1. **Retrieval Index Host**
   - Hosts the SQLite index and search primitives (FTS + vectors).
   - Offers deterministic query semantics and strict budgets.

2. **Orchestration Layer**
   - Implements search flows (FTS, vector, hybrid, rerank).
   - Applies filters, caps, and result shaping.

3. **Stable API Surface (MCP-first)**
   - LLM agents call MCP tools (not raw SQL).
   - Tool contracts remain stable even if internal storage changes.

4. **Authoritative Row Refetch Gateway**
   - After retrieval returns `doc_id` / `pk_json`, ProxySQL can refetch the authoritative row from the source DB on-demand (optional).
   - This avoids returning stale or partial data when the full row is needed.

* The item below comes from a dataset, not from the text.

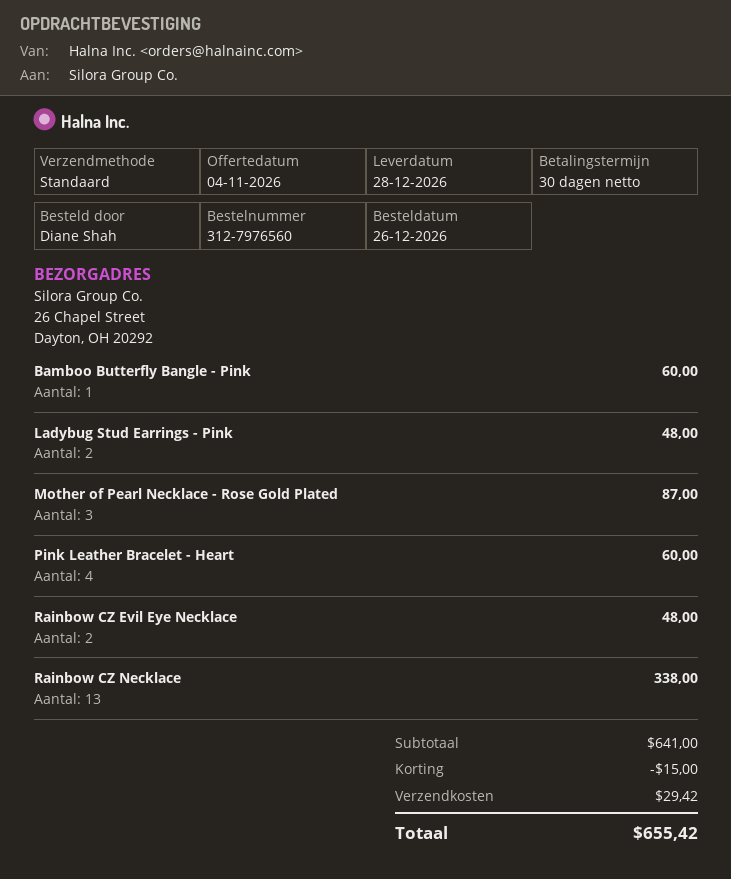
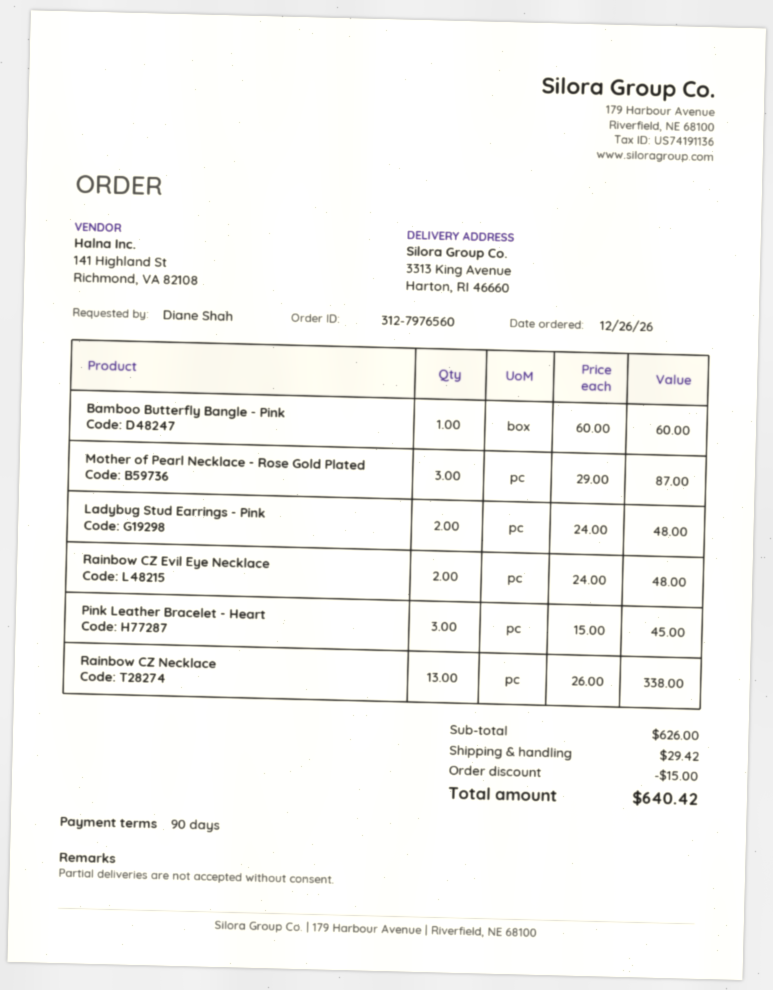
payment terms: 30 days -> 90 days
ship to: 26 Chapel Street, Dayton, OH 20292 -> 3313 King Avenue, Harton, RI 46660
Pink Leather Bracelet - Heart: 4 for 60.00 -> 3 for 45.00
subtotal: 641.00 -> 626.00
total: 655.42 -> 640.42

In production terms, this is not “ProxySQL as a general search engine.” It is a **bounded retrieval service** colocated with database access logic.

---

## 2. High-level query flow (agent-centric)

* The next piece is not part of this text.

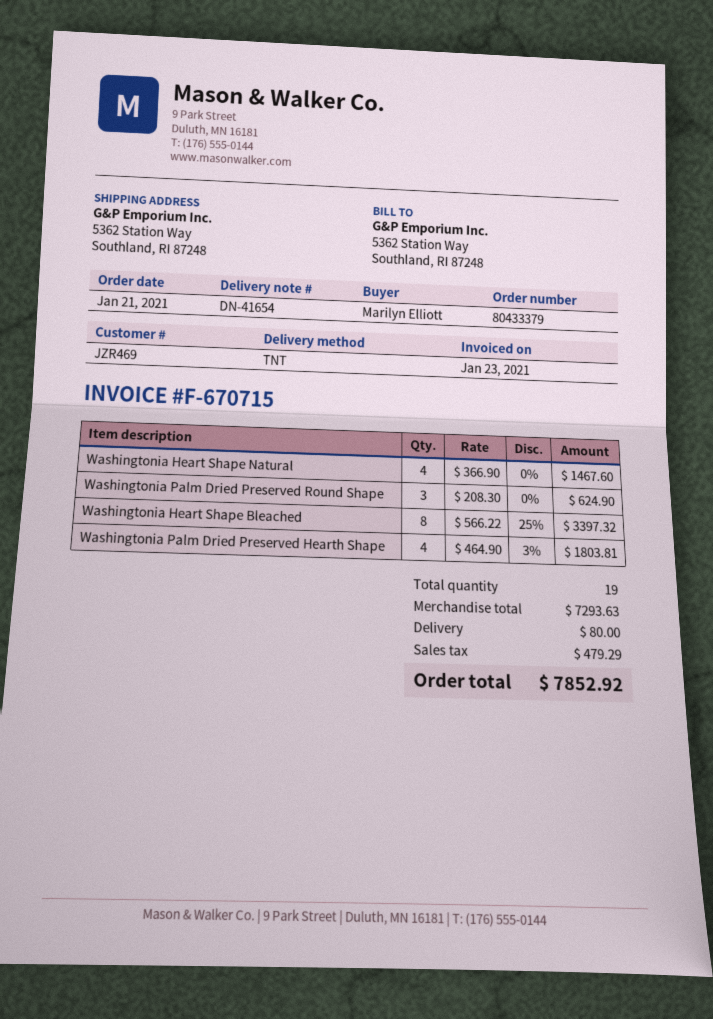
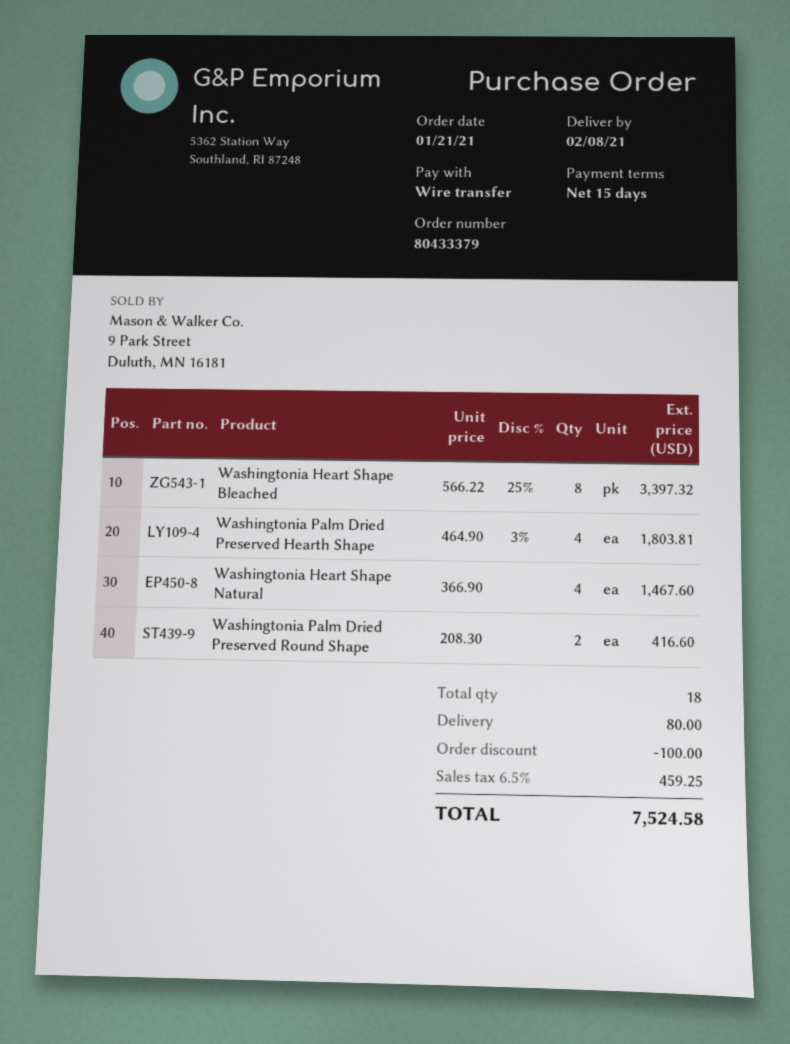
Washingtonia Palm Dried Preserved Round Shape: 3 x 208.30 = 624.90 -> 2 x 208.30 = 416.60
total quantity: 19 -> 18
discount: none -> 100.00
tax: 479.29 -> 459.25
total: 7852.92 -> 7524.58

A typical RAG flow has two phases:

### Phase A — Retrieval (fast, bounded, cheap)
- Query the index to obtain a small number of relevant chunks (and their parent doc identity).
- Output includes `chunk_id`, `doc_id`, `score`, and small metadata.

### Phase B — Fetch (optional, authoritative, bounded)
- If the agent needs full context or structured fields, it refetches the authoritative row from the source DB using `pk_json`.
- This avoids scanning large tables and avoids shipping huge payloads in Phase A.

**Canonical flow**
1. `rag.search_hybrid(query, filters, k)` → returns top chunk ids and scores
2. `rag.get_chunks(chunk_ids)` → returns chunk text for prompt grounding/citations
3. Optional: `rag.fetch_from_source(doc_id)` → returns full row or selected columns

---

## 3. Runtime interfaces: MCP vs SQL

ProxySQL should support two “consumption modes”:

### 3.1 MCP tools (preferred for AI agents)
- Strict limits and predictable response schemas.
- Tools return structured results and avoid SQL injection concerns.
- Agents do not need direct DB access.

### 3.2 SQL access (for standard applications / debugging)
- Applications may connect to ProxySQL’s SQLite admin interface (or a dedicated port) and issue SQL.
- Useful for:
  - internal dashboards
  - troubleshooting
  - non-agent apps that want retrieval but speak SQL

**Principle**
- MCP is the stable, long-term interface.
- SQL is optional and may be restricted to trusted callers.

---

## 4. Retrieval primitives

### 4.1 FTS retrieval (keyword / exact match)

FTS5 is used for:
- error messages
- identifiers and function names
- tags and exact terms
- “grep-like” queries

**Typical output**
- `chunk_id`, `score_fts`, optional highlights/snippets

**Ranking**
- `bm25(rag_fts_chunks)` is the default. It is fast and effective for term queries.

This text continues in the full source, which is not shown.